The SOS Band may not have been thinking about web design when they recorded "Take Your Time (Do It Right)", but that doesn't mean we can't apply their words to our craft. "Baby we can do it, take the time, do it right." If you build your website right the first time, you'll reap the benefits sooner, and you'll save gobs of time when the time comes to make changes. I'll discuss various techniques worth doing right the first time like building a template driven site, using CSS, etc., later. Today, let's talk about displaying RSS feeds. And let's do it right.

First, what value do you get by putting an RSS feed on your site? Here are a few: Your site automatically gets fresh content whenever the newsfeed is updated. That brings a number of benefits: it increases the probability of people returning to your site, it makes your site more timely, and since you're site is constantly changing, search engines rank it higher and crawl it more often. RSS feeds are a great tool for importing content from other sites, as well as from other parts of your own site. Take a look at the "Info Bite" section on the left side of this page (you may need to scroll down a little). That comes from another of my blogs, and is imported into this page using RSS.

Let's do it
Let's do it
Oh, Let's do it

Okay, here we go. To display a newsfeed on your site, you're going to need to install a script that converts RSS to HTML. What? You've heard of a site that that converts RSS feeds to JavaScript, enabling you to display it without a server-side script? Yeah, you can do that, but it's not the right way to do it. Why not? Because search engines don't look at scripts, 7% of web browsers either don't support JavaScript or have it disabled, and it's slower. If your server can't run scripts, then a JavaScript based solution is fine, but if it can, do it right, and get the full benefit.

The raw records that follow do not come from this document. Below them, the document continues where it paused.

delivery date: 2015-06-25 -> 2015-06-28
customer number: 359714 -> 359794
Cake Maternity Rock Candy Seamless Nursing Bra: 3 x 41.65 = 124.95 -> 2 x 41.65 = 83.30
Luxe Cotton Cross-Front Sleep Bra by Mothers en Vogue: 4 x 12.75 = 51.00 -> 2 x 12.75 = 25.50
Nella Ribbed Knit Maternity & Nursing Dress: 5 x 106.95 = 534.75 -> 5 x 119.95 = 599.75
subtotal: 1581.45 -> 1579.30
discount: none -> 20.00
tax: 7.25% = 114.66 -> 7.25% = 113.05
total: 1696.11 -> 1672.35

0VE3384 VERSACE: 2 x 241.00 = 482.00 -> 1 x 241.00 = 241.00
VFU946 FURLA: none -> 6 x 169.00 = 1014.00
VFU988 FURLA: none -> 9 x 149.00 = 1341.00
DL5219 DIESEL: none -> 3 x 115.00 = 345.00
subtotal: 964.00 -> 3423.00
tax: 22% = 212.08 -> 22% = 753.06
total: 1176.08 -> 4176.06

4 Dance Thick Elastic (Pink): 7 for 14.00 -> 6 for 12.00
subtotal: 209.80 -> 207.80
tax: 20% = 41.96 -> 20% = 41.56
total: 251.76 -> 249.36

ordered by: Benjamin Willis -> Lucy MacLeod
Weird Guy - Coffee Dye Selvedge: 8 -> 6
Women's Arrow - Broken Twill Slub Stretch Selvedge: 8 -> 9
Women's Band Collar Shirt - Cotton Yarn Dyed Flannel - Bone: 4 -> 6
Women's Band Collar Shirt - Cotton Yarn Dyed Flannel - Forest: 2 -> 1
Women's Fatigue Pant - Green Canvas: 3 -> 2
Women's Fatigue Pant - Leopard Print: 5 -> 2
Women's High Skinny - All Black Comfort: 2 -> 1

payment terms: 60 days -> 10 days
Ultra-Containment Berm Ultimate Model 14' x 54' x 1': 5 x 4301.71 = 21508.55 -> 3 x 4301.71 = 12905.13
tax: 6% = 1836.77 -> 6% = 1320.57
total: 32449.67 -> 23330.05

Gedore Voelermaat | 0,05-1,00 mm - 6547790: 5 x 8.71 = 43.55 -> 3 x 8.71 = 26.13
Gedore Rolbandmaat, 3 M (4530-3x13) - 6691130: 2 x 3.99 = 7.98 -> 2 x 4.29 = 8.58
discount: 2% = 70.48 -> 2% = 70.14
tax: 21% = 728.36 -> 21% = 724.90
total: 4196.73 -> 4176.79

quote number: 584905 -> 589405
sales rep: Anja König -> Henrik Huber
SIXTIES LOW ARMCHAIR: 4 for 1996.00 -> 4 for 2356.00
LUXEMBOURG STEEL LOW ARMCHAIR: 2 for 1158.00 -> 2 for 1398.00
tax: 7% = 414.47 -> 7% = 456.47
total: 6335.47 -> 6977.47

Our favorite script (full disclosure: we're the publisher) is CaRP. It comes in free and commercial versions, and can be configured to display a feed with virtually any styling you want. And unlike some of the other RSS parser scripts out there, doesn't require you to write a bunch of code to get from a the data structure it creates when it parses the feed to HTML--just set some configuration variables (or keep the defaults), and with a handful of lines of PHP code, you have your newsfeed. For starters, just download the free version, and follow the instructions in the README.html file.

Reader Comment:
Handytarif SIMply Card said:
Here is another tip of mine. Have a look on the following RSS search engine. It's one of the most used in europe of it kind: www.plazoo.com cheers, chris
(join the conversation below)

At this point, everything else I was going to write can be found in an article I posted recently about using RSS feeds for search engine optimization, so I'll just link there and leave it at that. A few of the do-it-right concepts you'll see covered there include using semantic markup, using CSS, and avoiding giving your PageRank away through the newsfeed's links.

It shouldn't take you too much longer to get a newsfeed up and running. Here's a little more from the SOS Band for when you're done.

Sit back and relax a while
Take some time to laugh and smile
Lay your heavy load down
So we can stop and kick back

Take the time to do it right in the beginning, and you'll have more time to kick back and reap the benefits later.